Laker Airways yesterday asked the British government to loosen some of the restrictions that have been placed on its low-fare "Skytrain" air service between New York and London.

The no-frills, no-reservations flights across the Atlantic - at the round-trip fare of $236 - are scheduled to begin Sept. 26.

Laker's petition to the Civil Aviation Authority followed an announcement by the International Air Transport Association that is member airlines - including Pan America World Airways, Trans World Airlines, and British Airways - had agreed to offer a cut-rate $256 New York-London round-trip fare on their regularly scheduled flights to compete with Laker's Skytrain.

"We started the low-fare revolution on the Atlantic," Freddie Laker, chairman of Laker Airways, complained yesterday. "For six years, the IATA airlines have frustrated every attempt by Laker to introduce Skytrain.

"Now they themselves are claiming a breakthrough."

Laker askked the British government to eliminate the restrictions it has placed on the frequency and seating capacity of the Skytrain, to increase the free baggage allowance from 33 to 44 pounds, to allow travel agents to sell Skytrain tickets, to allow seat allocations beginning at 4 a.m. on each day of departure, and to allow the Skytrain to land at Gatwick Airport instead of the much more distant Stansted Airport.

Under the current British-imposed restrictions, the number of Skytrain flights would be limited to one a day, with 189 seats each, during the offpeak season, and tickets could be sold no earlier than six hours before each flight. In Britain, only Laker would be able to sell tickets, in the U.S. they would be sold by Laker and a single approved sales agency, not by travel agents generally.

Laker's fare of $135 to London and 59 punds (about $101.50) back would remain unchanged.

In contrast to the total number of 1,323 seats Laker could offer in each director during the winter months, the IATA carriers would offer a total of 2,900 seats in each direction. They would offer the $256 fare under two plans: a standby arrangement where seats would be assigned after 4 a.m. on the day of the flight, and a program under which a passenger picks the week in which he wants to fly and buys a ticket at least 21 days in advance. The airline would inform the passenger of the exact date and time of flight within 10 days of the week of the flight. The IATA carriers would be using Heathrow Airport, which is much closer to downtown London than Stansted.

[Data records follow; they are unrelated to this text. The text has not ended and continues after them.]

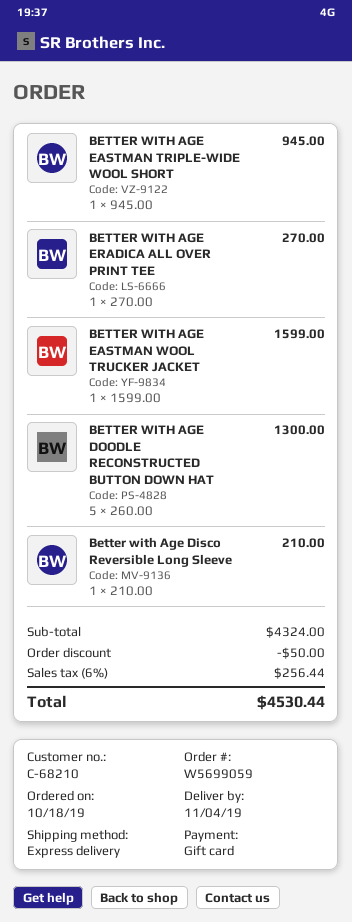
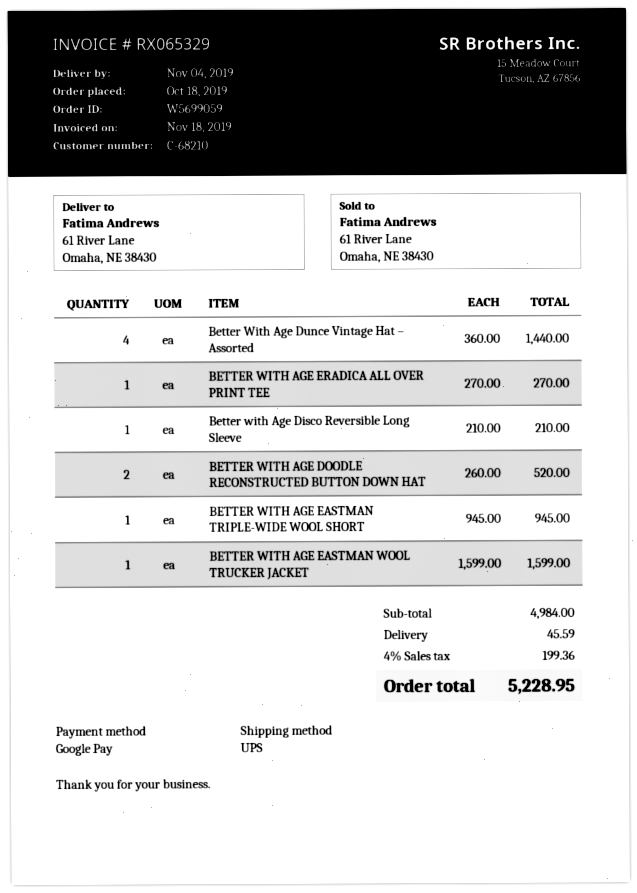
payment method: gift card -> Google Pay
shipping method: express -> UPS
BETTER WITH AGE DOODLE RECONSTRUCTED BUTTON DOWN HAT: 5 x 260.00 = 1300.00 -> 2 x 260.00 = 520.00
Better With Age Dunce Vintage Hat – Assorted: none -> 4 x 360.00 = 1440.00
subtotal: 4324.00 -> 4984.00
discount: 50.00 -> none
shipping: none -> 45.59
tax: 6% = 256.44 -> 4% = 199.36
total: 4530.44 -> 5228.95

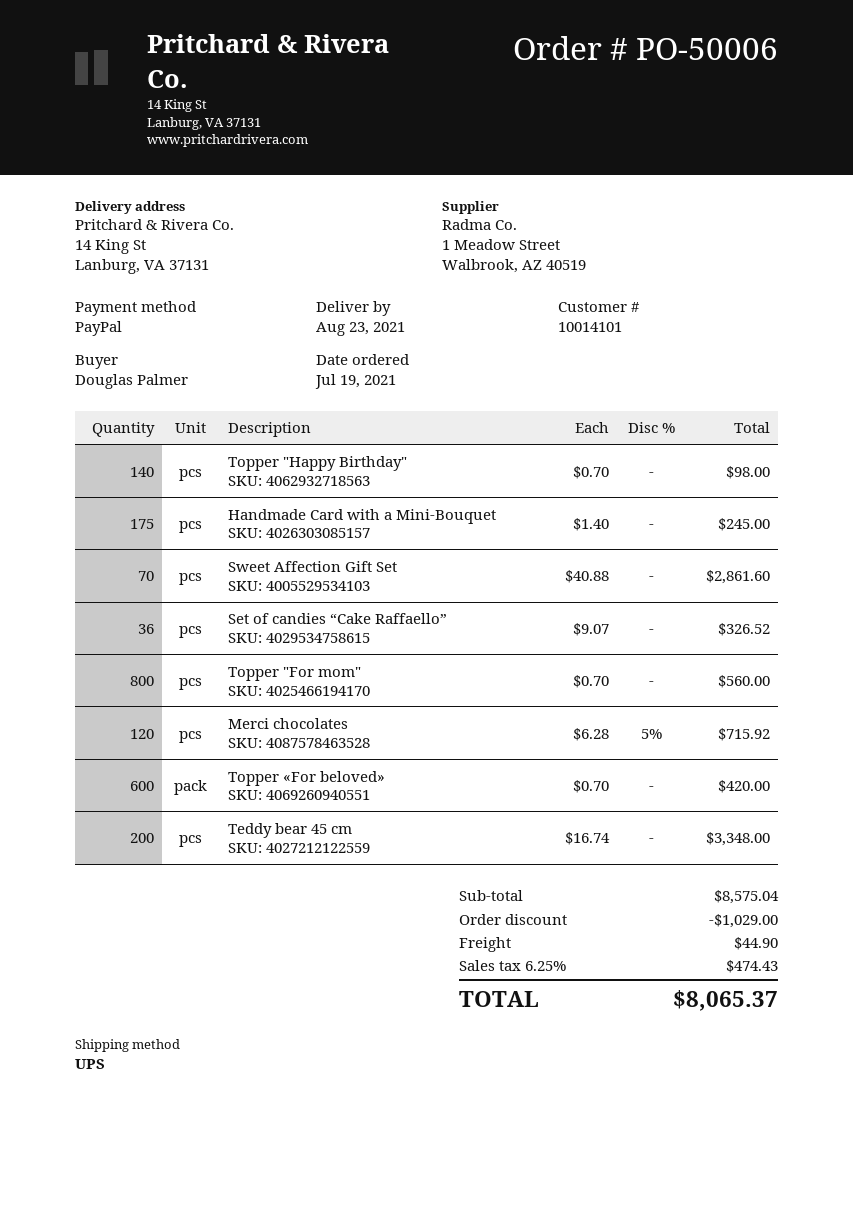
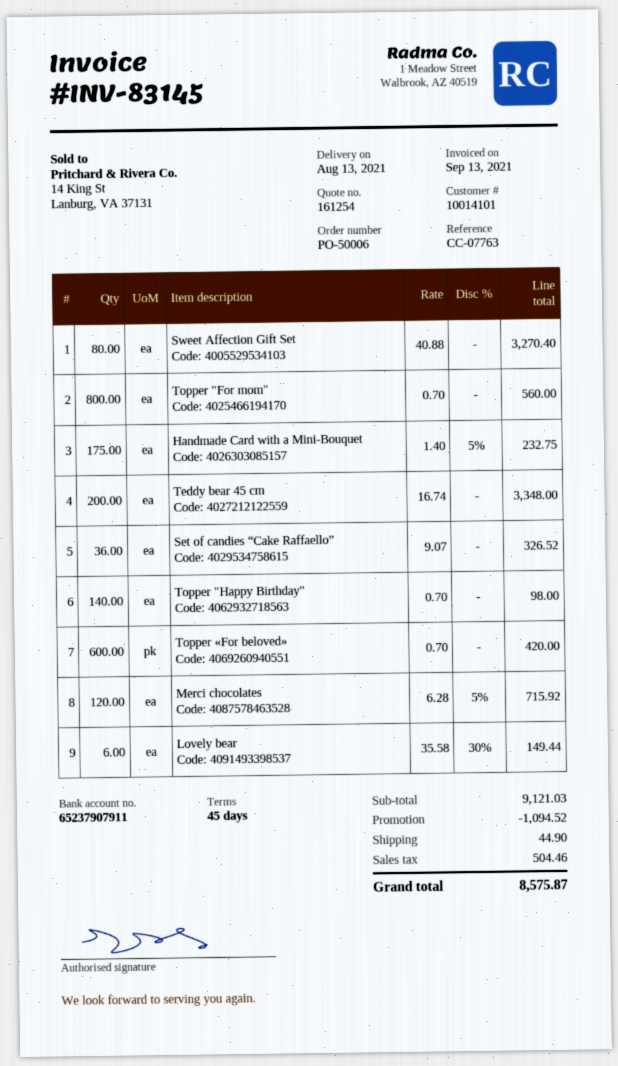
delivery date: 2021-08-23 -> 2021-08-13
Handmade Card with a Mini-Bouquet: 175 x 1.40 = 245.00 -> 175 x 1.40 - 5% = 232.75
Sweet Affection Gift Set: 70 x 40.88 = 2861.60 -> 80 x 40.88 = 3270.40
Lovely bear: none -> 6 x 35.58 - 30% = 149.44
subtotal: 8575.04 -> 9121.03
discount: 1029.00 -> 1094.52
tax: 474.43 -> 504.46
total: 8065.37 -> 8575.87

In a related development, the Justice Department has questioned whether the cut-rate transatlantic fare proposals of the IATA airlines are even legal.

In a petition filed with the Civil Aeronautics Board, which must approve the fares, the department said they are likely to be predatory in effect and could destroy the highly competitive charter airlines, which up to rate fares to Europe.

In the petition, filed by the Anti-trust Division, the department asked the CAB to investigate the lawfulness of the fares before letting them go into effect.

Noting that the charter airlines have complained that the proposed fares are "below cost" and therefore unreasonably low and predatory. Justice agreed that the differentials between the proposed discount fares and other existing scheduled fares are "so disproportionate" - as much as $500 - that questions are raised about whether both sets possibly could be cost-justified.

If the lower fares are not justified, the IATA carriers would be able to offset losses with the higher fares they would be charging the regular scheduled passengers, a Justice official explained.

At the same time, the low fares may lessen demand for the services of the charter carriers, who have no higher scheduled fares with which to offset any losses, and who therefore may be forced out of business.

That would have the scheduled carriers free to eliminate the discounts and raise their fares without any fear of the re-emergence of competition because of the strict capacity and airline limitations imposed on air services between Britain and the U.S. as a result of the recently signed agreement, Justice argued.

"The department always supported the increased availability of low-cost transportation, and these fares undoubtedly could bring substantial benefits to international travelers in the short run, and might therefore appear to be in the public interest . . ." the petition told the CAB. "We have reluctantly concluded, however, that these fares are likely to be predatory, coincidentally or intentionally, with respect to charter services."